> **Work order**: Below are the entries to work from; restate word for word the portion that opens with the line containing "Katana Network: 60" and closes with the line containing "total: 14352.03 -> 9917.93", keeping both.

++++

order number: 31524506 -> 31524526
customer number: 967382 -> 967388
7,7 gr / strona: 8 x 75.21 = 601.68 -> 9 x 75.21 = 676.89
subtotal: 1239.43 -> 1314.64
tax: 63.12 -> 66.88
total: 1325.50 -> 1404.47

++++

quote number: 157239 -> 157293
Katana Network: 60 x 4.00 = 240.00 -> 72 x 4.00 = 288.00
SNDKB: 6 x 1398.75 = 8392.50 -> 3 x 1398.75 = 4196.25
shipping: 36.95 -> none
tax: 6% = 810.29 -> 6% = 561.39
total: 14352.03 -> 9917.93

++++

> **Response area**:
Katana Network: 60 x 4.00 = 240.00 -> 72 x 4.00 = 288.00
SNDKB: 6 x 1398.75 = 8392.50 -> 3 x 1398.75 = 4196.25
shipping: 36.95 -> none
tax: 6% = 810.29 -> 6% = 561.39
total: 14352.03 -> 9917.93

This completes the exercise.